Our primary researcher wanted to demonstrate our project to INBio, a Costa Rican NGO involved with biodiversity research and conservation. So we branched our codebase, recentered the map on Costa Rica, and imported the species data INBio gave us.

INBio’s dataset was quite small: the most observations for a single species was 700 for Automeris zugana, a moth with prominent wing eyespots that you can see here getting eaten by a tailless whip scorpion, which is not actually a scorpion (or even a whip scorpion).

This meant I had a perfect opportunity to look at displaying observations on a map. This is easy; just put a dot at the x/y location of each observation.

For example, here’s a map of Costa Rica with occurrences of automeris zugana drawn on as little circles:

You can see that this moth has been found across more-or-less the whole country, with a more dense area in the north-western corner. But with this view, you’re missing information — can you tell where the second most dense area is?

This problem, where lots of things on a map cover each other up, can be solved by bunching the items together into clusters. Clustering also helps when there are so many items on the map that sending each one from the server to your browser takes a long time.

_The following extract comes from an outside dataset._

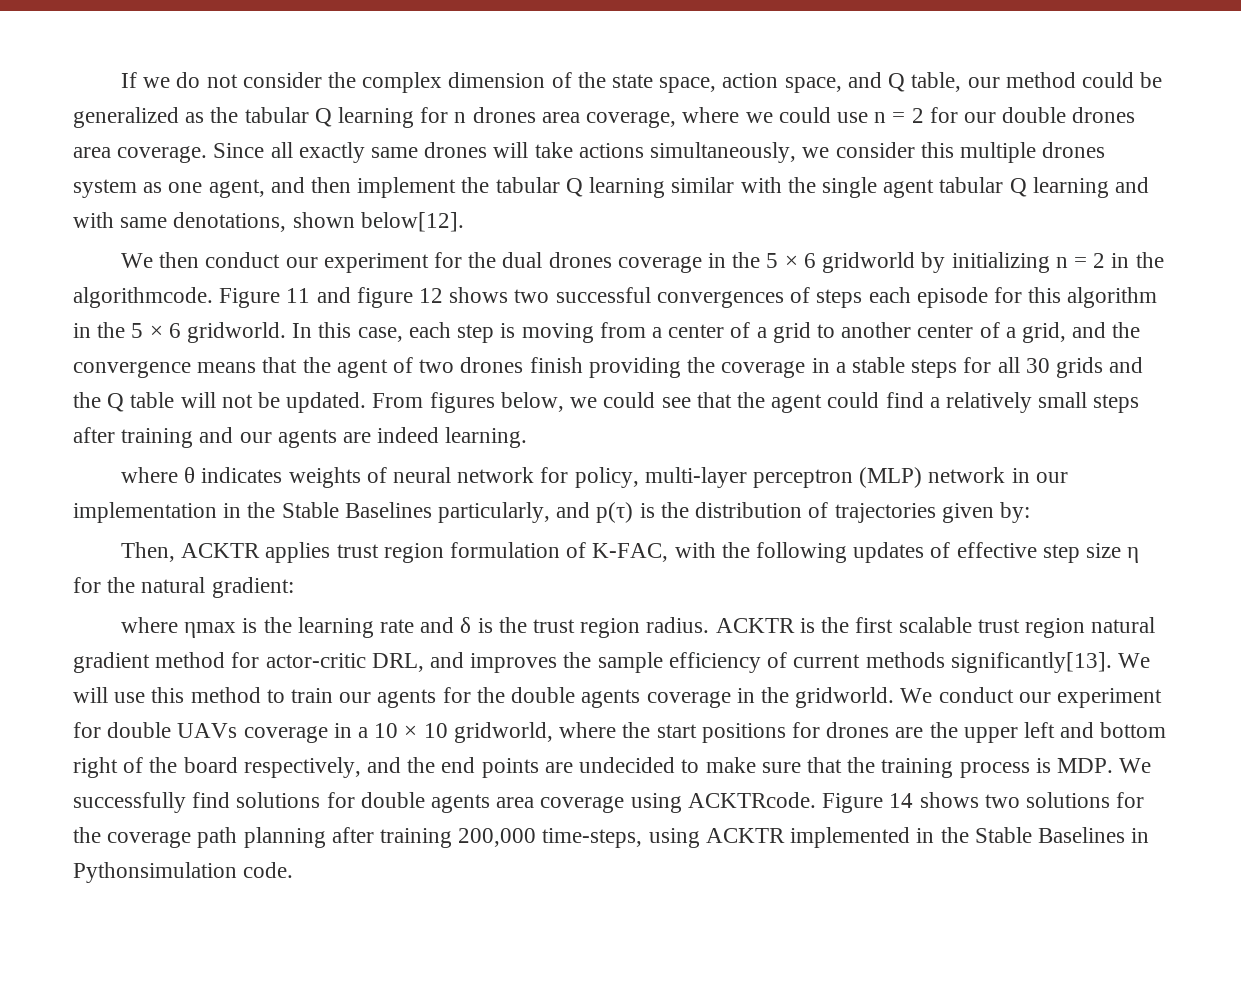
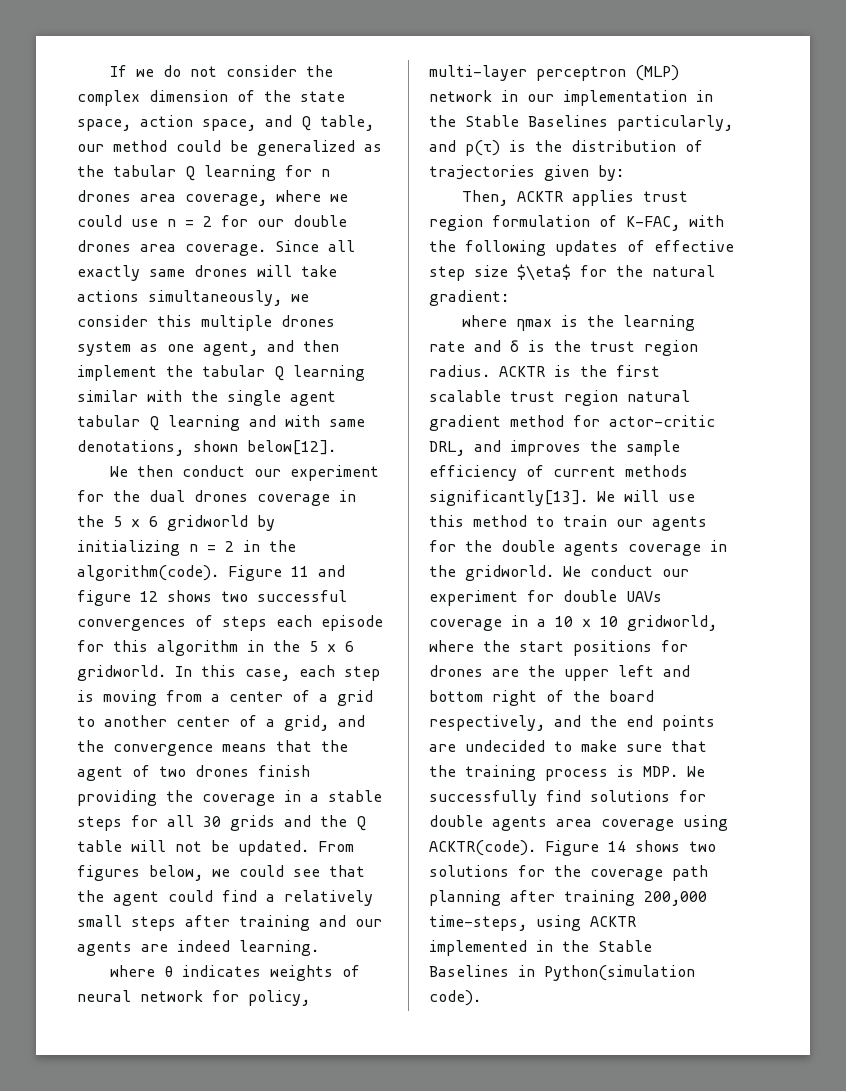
[73,287,213,308] algorithmcode. -> [77,565,219,581] algorithm(code).
[1127,547,1140,563] η -> [517,264,571,281] $\eta$
[687,792,816,808] ACKTRcode. -> [429,840,536,856] ACKTR(code).
[73,862,294,883] Pythonsimulation code. -> [544,965,695,981] [429,990,481,1006] Python(simulation code).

Here’s a different rendering of the same observations, but this time I’ll cover the map with squares, and write the number of observations in each square:

If you spend a few seconds looking at the numbers, you can see that north-western corner definitely has the lion’s share of observations, with a 210 square and a couple of 60-ish squares, and there’s another 60-ish block in central Costa Rica too. That’s important information you weren’t getting from the dots. But the map is all ugly now, with a big grid over it. Maybe I should make all the grid lines fainter, but if we say it’s okay to make them a bit less visible, why shouldn’t I make them completely invisible?

To make a good decision here I need to answer this question:

What information, exactly, are the grid borders communicating to the viewer?

The answer I came up with is this: the grid lines show you the area the count applies to; the number in the middle of a grid square is the sum of observations inside the square’s borders.

So, I’ve decided that the user needs to know where the border is for each number’s area. But that’s not important for the zeros (which I already show as blank, instead of writing “0” on the screen). So I tried not drawing the borders of empty squares.

That’s still not great, but it’s a lot easier to look at. Secondly, most people aren’t very good at picking out of high and low sections in a grid of numbers (accountants and other people who look at spreadsheets a lot are better at that than normal people like you and I).

I tried dividing up the numbers into high, medium and low terciles, and formatting them differently:

I also changed the colour, so it didn’t interfere with the green map background as much. This does a pretty good job of showing where the big clusters are.

Finally, the idea of showing a cluster square for just a few occurrences seems a bit odd, so I added a cutoff so that if a square would have fewer than four observations they just show up as dots, and I don’t draw the square.

Okay, so that clustering technique is ready to show to my customer. I also want to work up an alternative clustering technique or two for comparison’s sake.

I haven’t shown zooming behaviour here, but it’s another interesting problem that I will try to cover in a later post.